◆ **Study material**:
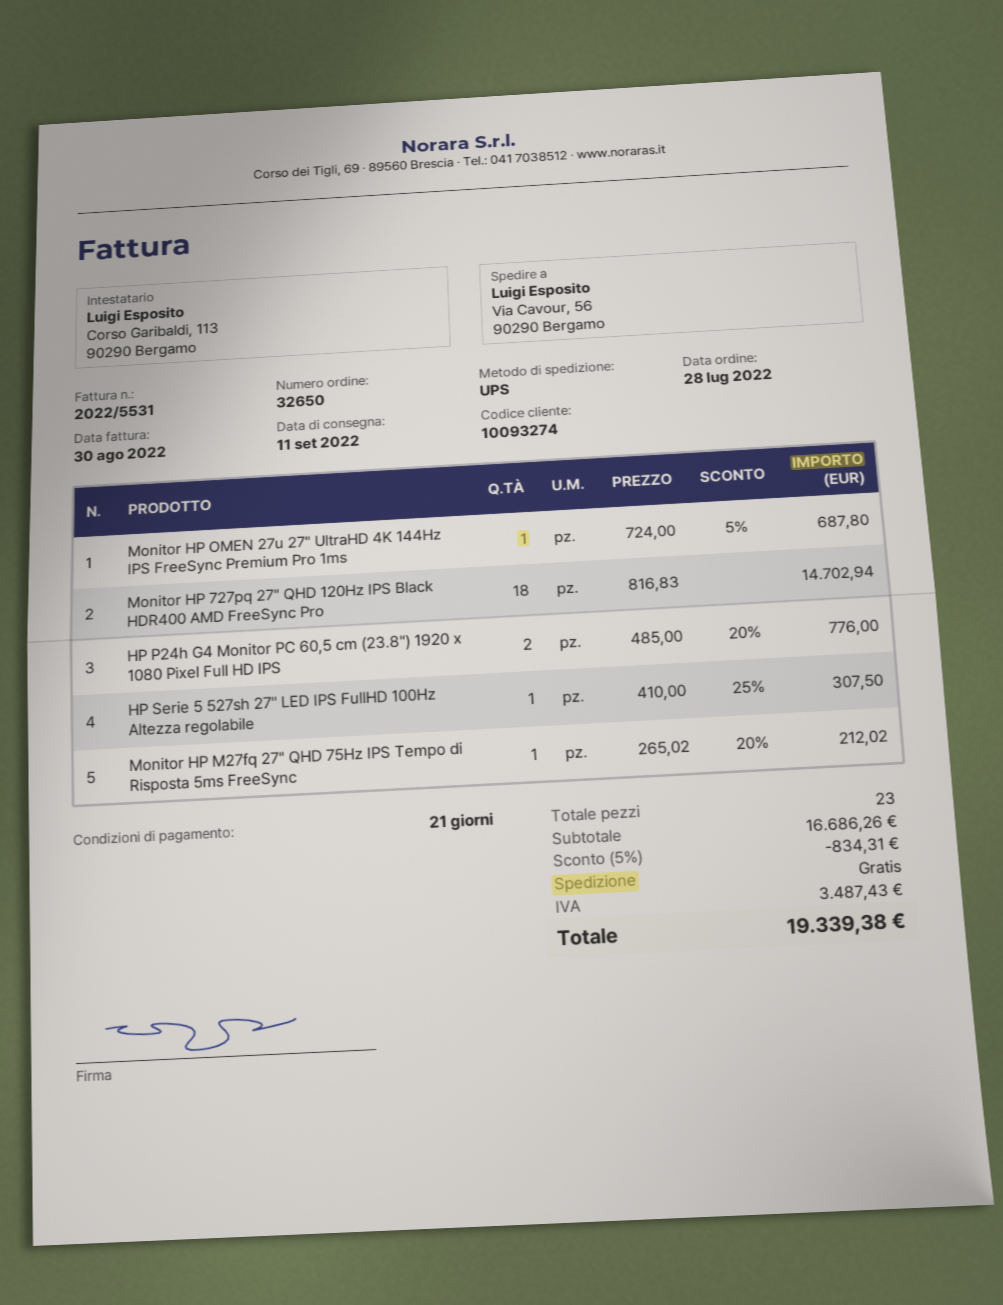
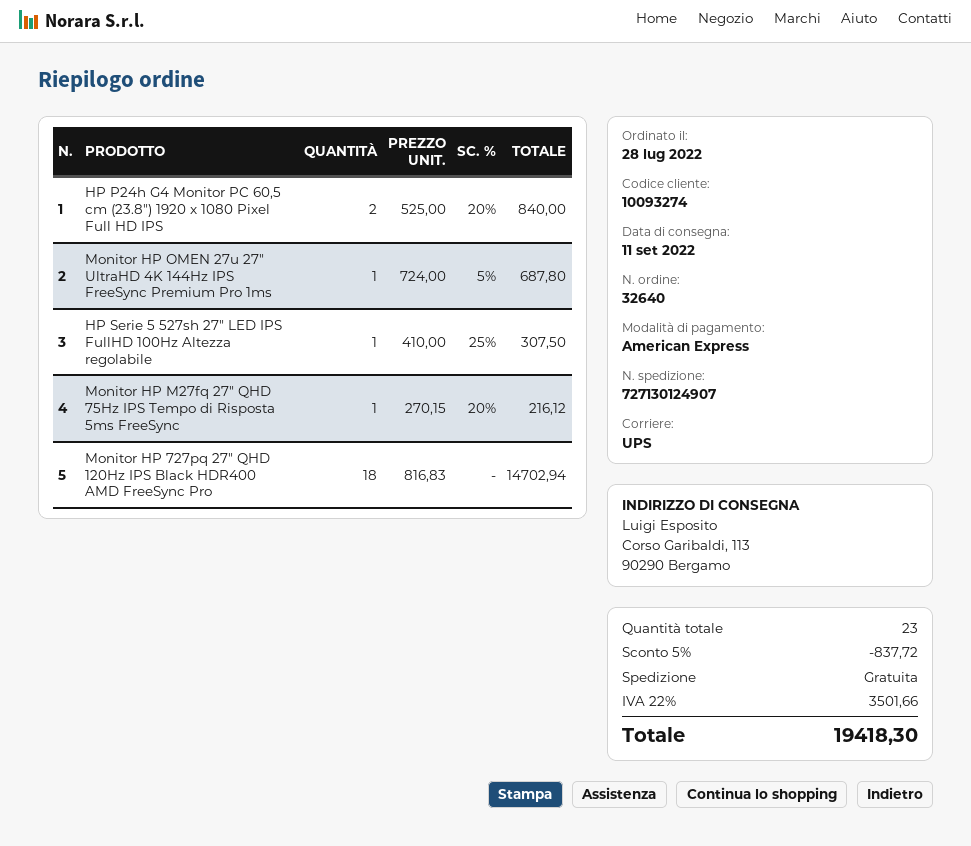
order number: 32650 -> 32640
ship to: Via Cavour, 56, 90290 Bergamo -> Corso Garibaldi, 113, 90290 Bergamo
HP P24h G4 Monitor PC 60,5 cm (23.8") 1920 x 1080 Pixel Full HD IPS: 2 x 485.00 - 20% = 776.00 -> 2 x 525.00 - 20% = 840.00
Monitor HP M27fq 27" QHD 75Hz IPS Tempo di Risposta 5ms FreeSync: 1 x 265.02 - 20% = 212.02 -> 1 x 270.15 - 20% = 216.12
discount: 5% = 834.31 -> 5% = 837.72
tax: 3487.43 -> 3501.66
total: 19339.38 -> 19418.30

◆ **Task directions**: Output each entry verbatim; none of the pictures should be included.

◆ **Output for this exercise**:
order number: 32650 -> 32640
ship to: Via Cavour, 56, 90290 Bergamo -> Corso Garibaldi, 113, 90290 Bergamo
HP P24h G4 Monitor PC 60,5 cm (23.8") 1920 x 1080 Pixel Full HD IPS: 2 x 485.00 - 20% = 776.00 -> 2 x 525.00 - 20% = 840.00
Monitor HP M27fq 27" QHD 75Hz IPS Tempo di Risposta 5ms FreeSync: 1 x 265.02 - 20% = 212.02 -> 1 x 270.15 - 20% = 216.12
discount: 5% = 834.31 -> 5% = 837.72
tax: 3487.43 -> 3501.66
total: 19339.38 -> 19418.30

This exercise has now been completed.